Telzey Amberdon by James H. Schmitz

They came out into semidarkness, went down a flight of stairs. Below, Kolki Ming halted, head turned. Telzey listened from behind her. There were faint distant sounds, which might be voices but not Elaigar voices. After some moments they faded. Kolki Ming moved on silently, Telzey following.

The remaining slab went against a wall. Peering through the dark, Kolki Ming made final adjustments. She paused then, stepped back. Her face turned toward Telzey.

“We weren’t able to test this one,” she whispered. “When I close the last switch, it will trigger alarms—here, in an adjoining guarded section, and in the control area. Be ready!”

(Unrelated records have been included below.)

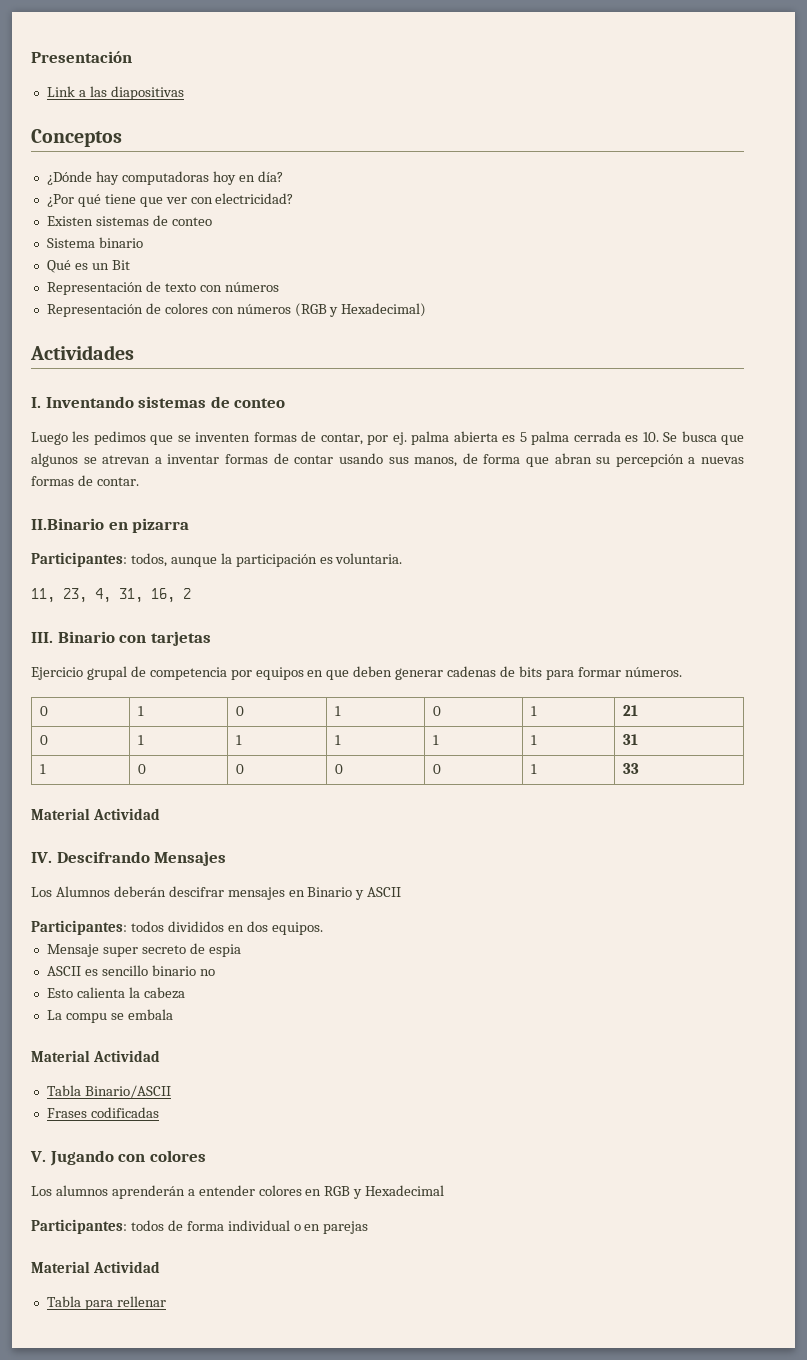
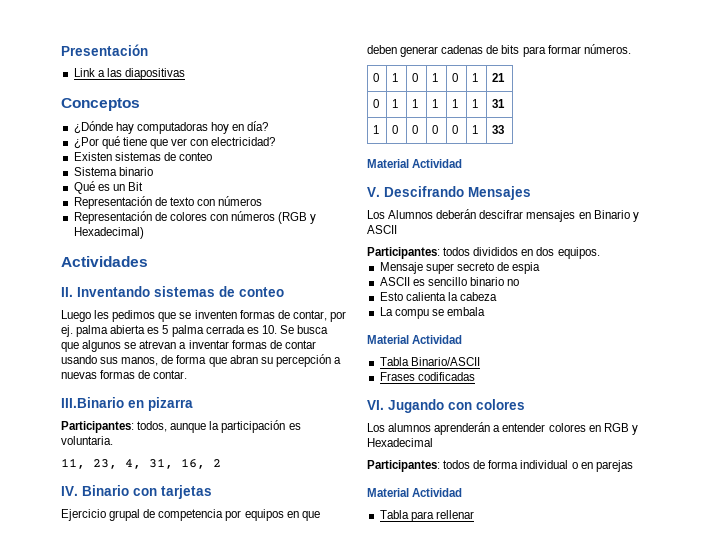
[31,397,41,408] I. -> [61,287,73,297] II.
[31,518,104,530] II.Binario -> [61,397,124,408] III.Binario
[31,632,53,643] III. -> [61,486,78,496] IV.
[31,852,52,863] IV. -> [367,187,380,197] V.
[30,1151,46,1162] V. -> [367,400,384,410] VI.

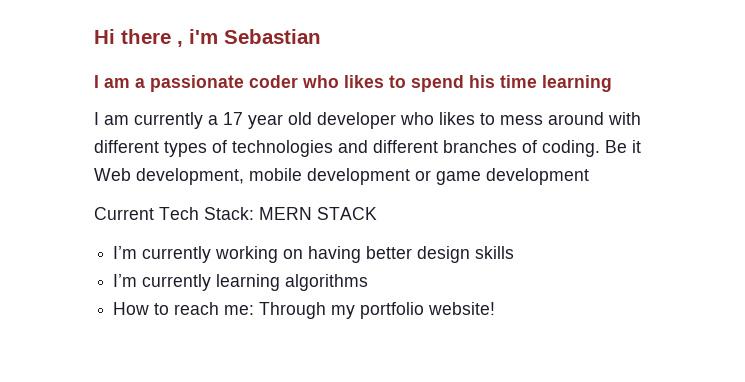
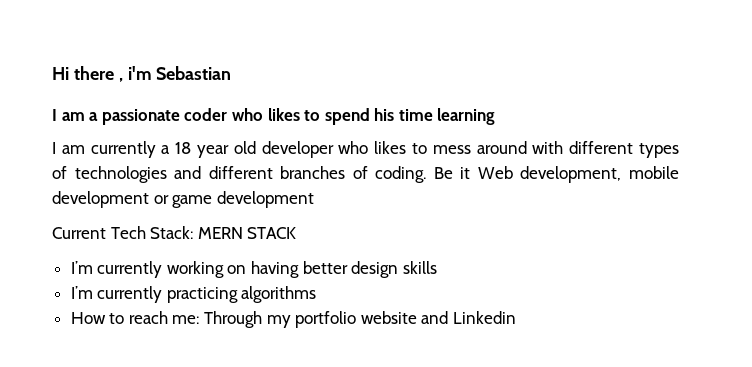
[223,112,243,125] 17 -> [175,142,192,154] 18
[216,274,281,291] learning -> [166,287,238,303] practicing
[428,302,496,315] website! -> [360,311,517,324] website and Linkedin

Her left hand reached out to the slab. Sound blared in the darkness about them, and Kolki Ming had vanished through the portal. Telzey followed at once.

* * *

The two Sattarams on guard had no chance. Kolki Ming had emerged from the wall behind them, gun blazing. By then, there were guns in their hands, too; but they died before they saw her. She ran past the bodies toward the technicians at the instrument banks, shouting Elaigar orders above the clanging alarm din in the air. The technicians didn’t hesitate. For a moment, there was a wild scramble of variously shaped bodies at an exit at the far end of the big room. Then the last of them disappeared.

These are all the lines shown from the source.